> _YOUR OBJECTIVE_
I need each line of the entries below that includes the string "body".

> _DATA FOR PROCESSING_
━━━━━━━━━━━━━━━━━━━━
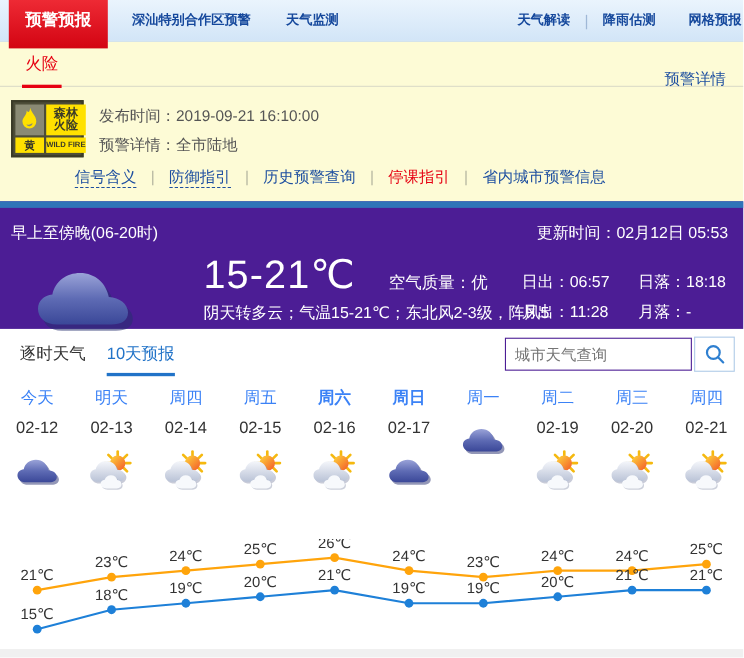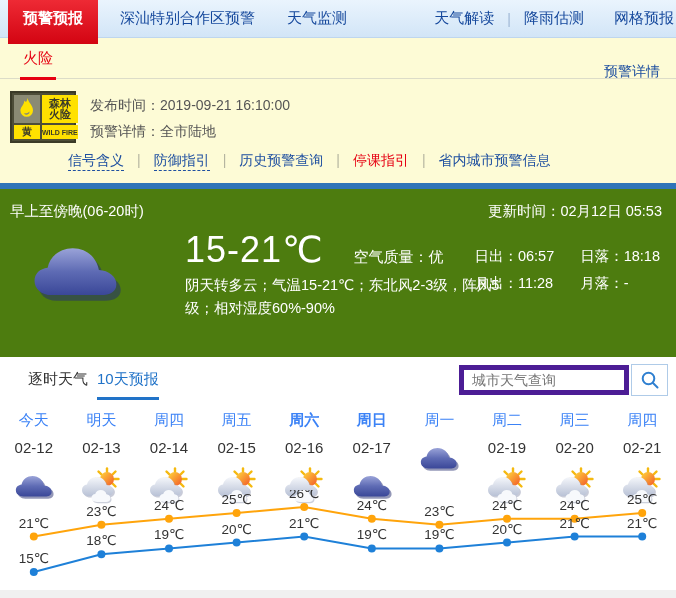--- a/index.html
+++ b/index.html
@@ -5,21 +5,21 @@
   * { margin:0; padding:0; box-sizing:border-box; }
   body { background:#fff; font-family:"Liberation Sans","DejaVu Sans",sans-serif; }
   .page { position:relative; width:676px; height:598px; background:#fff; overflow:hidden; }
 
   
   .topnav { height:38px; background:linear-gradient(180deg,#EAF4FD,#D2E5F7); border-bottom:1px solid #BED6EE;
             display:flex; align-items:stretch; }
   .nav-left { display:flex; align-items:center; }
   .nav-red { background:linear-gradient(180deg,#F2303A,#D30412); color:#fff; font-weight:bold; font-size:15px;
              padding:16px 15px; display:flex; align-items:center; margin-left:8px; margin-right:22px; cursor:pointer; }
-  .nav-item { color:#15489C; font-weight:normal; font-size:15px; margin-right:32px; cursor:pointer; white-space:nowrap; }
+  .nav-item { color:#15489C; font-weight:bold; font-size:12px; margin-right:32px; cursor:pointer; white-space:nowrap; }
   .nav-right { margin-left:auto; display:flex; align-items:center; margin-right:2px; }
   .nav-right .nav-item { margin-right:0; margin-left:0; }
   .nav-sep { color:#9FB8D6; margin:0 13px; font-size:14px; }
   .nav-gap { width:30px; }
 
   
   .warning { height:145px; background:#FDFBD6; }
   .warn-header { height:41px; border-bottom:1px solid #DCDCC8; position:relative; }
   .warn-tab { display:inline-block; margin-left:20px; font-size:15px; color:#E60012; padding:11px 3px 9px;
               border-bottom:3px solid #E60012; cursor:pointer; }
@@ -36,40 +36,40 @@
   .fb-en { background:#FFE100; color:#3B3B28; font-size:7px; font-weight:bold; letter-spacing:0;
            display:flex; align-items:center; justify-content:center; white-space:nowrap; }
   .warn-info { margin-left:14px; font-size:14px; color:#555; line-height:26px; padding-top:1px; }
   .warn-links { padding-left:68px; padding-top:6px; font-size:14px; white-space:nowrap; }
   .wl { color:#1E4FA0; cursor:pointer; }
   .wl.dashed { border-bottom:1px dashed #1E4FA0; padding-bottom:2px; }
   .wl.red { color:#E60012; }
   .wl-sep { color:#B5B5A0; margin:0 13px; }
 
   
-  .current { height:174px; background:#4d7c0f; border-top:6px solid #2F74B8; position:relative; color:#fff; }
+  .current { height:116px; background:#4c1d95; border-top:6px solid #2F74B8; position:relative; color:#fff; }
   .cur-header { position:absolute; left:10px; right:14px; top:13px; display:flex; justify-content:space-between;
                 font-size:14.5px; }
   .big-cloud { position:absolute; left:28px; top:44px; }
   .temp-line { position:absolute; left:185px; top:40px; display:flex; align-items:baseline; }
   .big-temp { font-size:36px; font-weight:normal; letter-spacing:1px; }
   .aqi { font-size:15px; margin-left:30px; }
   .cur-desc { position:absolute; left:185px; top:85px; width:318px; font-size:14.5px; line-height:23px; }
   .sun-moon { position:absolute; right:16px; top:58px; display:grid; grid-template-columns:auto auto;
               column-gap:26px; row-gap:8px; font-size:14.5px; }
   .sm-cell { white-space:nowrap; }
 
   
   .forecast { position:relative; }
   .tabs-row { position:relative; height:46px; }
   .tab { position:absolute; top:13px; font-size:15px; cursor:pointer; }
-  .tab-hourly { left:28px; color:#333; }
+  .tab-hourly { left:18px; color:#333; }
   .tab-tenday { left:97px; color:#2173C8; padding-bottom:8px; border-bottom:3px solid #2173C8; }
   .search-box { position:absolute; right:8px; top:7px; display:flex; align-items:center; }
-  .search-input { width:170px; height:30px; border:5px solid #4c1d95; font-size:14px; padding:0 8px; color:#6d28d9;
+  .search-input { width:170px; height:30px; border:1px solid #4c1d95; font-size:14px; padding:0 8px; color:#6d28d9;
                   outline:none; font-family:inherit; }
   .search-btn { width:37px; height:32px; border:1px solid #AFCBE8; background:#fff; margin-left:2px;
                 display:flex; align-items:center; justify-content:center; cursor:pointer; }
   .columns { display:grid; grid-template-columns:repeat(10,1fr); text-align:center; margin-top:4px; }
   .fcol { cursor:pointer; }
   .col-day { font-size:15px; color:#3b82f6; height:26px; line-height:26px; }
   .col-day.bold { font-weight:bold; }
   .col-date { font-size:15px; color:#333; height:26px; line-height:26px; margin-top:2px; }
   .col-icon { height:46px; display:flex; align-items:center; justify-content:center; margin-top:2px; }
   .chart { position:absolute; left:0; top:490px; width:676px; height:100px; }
━━━━━━━━━━━━━━━━━━━━
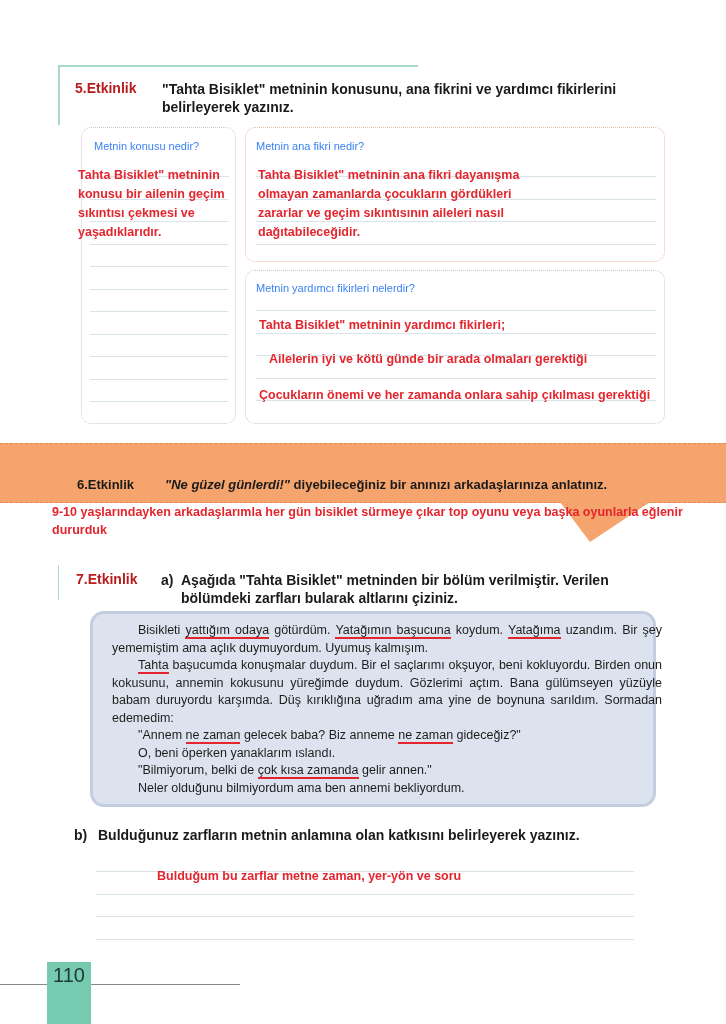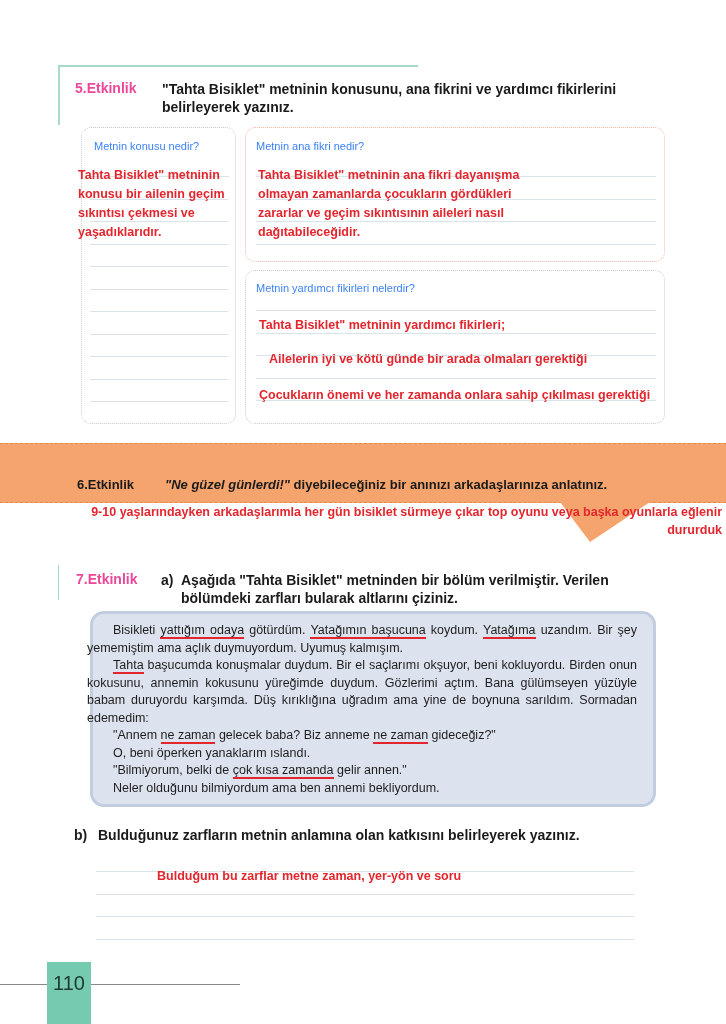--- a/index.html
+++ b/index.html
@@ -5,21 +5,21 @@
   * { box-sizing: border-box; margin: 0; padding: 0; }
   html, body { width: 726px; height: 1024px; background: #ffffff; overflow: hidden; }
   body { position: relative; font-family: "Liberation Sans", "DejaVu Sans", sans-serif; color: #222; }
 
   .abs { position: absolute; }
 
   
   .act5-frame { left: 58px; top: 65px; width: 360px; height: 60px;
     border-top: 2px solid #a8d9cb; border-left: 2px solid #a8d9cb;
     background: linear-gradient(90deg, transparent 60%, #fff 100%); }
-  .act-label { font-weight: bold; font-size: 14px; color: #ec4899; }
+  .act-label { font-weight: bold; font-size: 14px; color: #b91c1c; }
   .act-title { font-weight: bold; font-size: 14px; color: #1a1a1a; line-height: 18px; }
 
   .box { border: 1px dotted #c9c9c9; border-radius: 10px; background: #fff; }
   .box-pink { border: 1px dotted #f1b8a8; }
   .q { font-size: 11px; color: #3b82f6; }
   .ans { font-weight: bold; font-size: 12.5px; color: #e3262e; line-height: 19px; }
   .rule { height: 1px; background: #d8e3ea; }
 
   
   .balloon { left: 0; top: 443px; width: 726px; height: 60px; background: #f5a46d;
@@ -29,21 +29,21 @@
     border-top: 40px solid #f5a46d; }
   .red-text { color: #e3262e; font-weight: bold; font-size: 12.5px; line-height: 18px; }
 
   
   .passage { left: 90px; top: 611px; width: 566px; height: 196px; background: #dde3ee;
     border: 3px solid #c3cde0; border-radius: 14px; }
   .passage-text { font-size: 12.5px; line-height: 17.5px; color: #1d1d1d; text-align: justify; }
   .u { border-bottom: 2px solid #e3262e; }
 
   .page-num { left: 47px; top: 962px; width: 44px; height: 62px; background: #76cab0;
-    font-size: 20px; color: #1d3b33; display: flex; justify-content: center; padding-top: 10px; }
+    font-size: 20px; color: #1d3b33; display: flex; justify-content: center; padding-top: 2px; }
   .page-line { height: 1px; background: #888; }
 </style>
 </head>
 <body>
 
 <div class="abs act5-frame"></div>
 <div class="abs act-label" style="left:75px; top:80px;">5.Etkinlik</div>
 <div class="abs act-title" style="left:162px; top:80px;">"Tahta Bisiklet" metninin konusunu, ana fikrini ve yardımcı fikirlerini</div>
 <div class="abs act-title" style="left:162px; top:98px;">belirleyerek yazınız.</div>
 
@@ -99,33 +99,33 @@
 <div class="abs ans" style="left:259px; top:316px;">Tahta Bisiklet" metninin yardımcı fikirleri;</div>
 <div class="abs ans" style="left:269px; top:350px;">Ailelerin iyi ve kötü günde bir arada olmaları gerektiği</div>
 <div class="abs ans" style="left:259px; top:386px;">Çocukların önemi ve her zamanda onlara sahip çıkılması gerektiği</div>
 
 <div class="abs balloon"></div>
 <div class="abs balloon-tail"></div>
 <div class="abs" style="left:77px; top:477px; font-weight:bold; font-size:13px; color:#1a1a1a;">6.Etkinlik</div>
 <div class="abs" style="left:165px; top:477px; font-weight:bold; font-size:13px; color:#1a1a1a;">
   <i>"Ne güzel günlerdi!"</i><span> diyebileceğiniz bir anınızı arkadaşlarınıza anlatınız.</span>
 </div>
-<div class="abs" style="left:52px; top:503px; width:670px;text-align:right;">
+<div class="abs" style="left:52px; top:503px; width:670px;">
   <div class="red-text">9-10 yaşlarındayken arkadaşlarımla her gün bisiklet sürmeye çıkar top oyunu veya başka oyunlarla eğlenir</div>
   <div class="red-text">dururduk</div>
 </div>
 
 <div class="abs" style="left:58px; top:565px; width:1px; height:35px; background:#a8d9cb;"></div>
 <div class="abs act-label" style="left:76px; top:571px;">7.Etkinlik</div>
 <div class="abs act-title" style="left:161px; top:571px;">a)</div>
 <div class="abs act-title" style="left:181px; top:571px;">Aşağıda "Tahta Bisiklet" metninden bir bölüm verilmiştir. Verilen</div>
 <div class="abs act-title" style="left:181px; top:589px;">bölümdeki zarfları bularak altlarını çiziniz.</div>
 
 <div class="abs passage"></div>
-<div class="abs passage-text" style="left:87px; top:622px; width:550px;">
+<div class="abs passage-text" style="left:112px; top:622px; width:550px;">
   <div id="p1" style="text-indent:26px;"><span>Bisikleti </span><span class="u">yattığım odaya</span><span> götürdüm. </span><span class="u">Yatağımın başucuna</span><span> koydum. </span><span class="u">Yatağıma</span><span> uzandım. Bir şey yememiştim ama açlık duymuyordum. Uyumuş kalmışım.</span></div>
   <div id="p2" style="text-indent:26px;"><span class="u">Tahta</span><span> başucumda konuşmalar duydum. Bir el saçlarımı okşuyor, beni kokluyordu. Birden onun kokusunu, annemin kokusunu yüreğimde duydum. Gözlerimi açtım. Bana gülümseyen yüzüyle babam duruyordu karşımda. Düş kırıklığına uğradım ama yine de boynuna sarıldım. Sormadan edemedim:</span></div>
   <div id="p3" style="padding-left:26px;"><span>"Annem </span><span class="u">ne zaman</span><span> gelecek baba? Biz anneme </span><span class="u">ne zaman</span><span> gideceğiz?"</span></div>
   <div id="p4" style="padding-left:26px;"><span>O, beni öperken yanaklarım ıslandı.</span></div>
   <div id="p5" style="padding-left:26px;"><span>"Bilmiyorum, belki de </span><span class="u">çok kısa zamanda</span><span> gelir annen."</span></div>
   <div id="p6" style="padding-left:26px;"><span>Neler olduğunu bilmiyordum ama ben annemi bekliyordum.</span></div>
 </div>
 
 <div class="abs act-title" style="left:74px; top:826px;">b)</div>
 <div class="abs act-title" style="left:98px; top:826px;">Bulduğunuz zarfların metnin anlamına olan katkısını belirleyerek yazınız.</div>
━━━━━━━━━━━━━━━━━━━━
> _EXERCISE RESULT_
   body { background:#fff; font-family:"Liberation Sans","DejaVu Sans",sans-serif; }
   html, body { width: 726px; height: 1024px; background: #ffffff; overflow: hidden; }
   body { position: relative; font-family: "Liberation Sans", "DejaVu Sans", sans-serif; color: #222; }
 <body>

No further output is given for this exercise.